#### WHAT THE EXERCISE ASKS
Could you repeat word for word only the lines from the one containing "- If you encounter a bug while using Cthulhu's" to the last line of the data below?

#### INFORMATION SUPPLIED
----

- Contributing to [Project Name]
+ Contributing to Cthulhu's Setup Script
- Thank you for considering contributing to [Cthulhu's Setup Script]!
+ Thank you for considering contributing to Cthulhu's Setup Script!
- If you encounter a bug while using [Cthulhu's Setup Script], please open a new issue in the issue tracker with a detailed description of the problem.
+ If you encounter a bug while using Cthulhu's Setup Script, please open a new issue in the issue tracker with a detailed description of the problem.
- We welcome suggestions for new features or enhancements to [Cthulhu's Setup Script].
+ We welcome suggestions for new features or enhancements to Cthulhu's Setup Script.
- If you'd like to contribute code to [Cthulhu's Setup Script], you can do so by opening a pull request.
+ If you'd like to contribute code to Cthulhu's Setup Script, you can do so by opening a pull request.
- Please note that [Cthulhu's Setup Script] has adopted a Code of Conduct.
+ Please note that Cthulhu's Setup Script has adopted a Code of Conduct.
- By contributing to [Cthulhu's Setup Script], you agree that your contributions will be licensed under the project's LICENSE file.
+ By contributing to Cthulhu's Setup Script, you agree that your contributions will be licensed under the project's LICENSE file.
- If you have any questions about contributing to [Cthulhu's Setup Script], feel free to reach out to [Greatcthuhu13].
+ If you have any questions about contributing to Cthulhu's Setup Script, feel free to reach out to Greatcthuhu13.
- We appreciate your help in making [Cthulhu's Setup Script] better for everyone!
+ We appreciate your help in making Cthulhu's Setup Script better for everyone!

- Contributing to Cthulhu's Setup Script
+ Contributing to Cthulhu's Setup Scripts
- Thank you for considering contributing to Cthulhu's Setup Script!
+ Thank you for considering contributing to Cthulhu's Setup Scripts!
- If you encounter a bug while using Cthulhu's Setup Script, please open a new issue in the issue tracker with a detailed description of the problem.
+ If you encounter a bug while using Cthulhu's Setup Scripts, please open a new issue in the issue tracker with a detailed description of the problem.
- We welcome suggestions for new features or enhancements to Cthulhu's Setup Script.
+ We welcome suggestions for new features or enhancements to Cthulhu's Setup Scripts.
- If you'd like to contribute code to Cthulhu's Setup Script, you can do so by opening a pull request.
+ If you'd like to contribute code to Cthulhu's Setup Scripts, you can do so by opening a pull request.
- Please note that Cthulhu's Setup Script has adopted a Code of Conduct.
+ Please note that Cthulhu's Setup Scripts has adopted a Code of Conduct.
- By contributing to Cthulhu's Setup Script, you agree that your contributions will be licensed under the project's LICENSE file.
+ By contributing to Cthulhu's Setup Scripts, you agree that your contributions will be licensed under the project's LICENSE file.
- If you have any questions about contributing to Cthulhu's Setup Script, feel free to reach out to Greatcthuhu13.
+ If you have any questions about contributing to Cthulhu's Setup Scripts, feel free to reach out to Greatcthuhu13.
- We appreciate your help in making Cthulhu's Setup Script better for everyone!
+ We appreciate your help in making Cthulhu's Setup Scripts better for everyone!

----

#### COMPLETED TASK
- If you encounter a bug while using Cthulhu's Setup Script, please open a new issue in the issue tracker with a detailed description of the problem.
+ If you encounter a bug while using Cthulhu's Setup Scripts, please open a new issue in the issue tracker with a detailed description of the problem.
- We welcome suggestions for new features or enhancements to Cthulhu's Setup Script.
+ We welcome suggestions for new features or enhancements to Cthulhu's Setup Scripts.
- If you'd like to contribute code to Cthulhu's Setup Script, you can do so by opening a pull request.
+ If you'd like to contribute code to Cthulhu's Setup Scripts, you can do so by opening a pull request.
- Please note that Cthulhu's Setup Script has adopted a Code of Conduct.
+ Please note that Cthulhu's Setup Scripts has adopted a Code of Conduct.
- By contributing to Cthulhu's Setup Script, you agree that your contributions will be licensed under the project's LICENSE file.
+ By contributing to Cthulhu's Setup Scripts, you agree that your contributions will be licensed under the project's LICENSE file.
- If you have any questions about contributing to Cthulhu's Setup Script, feel free to reach out to Greatcthuhu13.
+ If you have any questions about contributing to Cthulhu's Setup Scripts, feel free to reach out to Greatcthuhu13.
- We appreciate your help in making Cthulhu's Setup Script better for everyone!
+ We appreciate your help in making Cthulhu's Setup Scripts better for everyone!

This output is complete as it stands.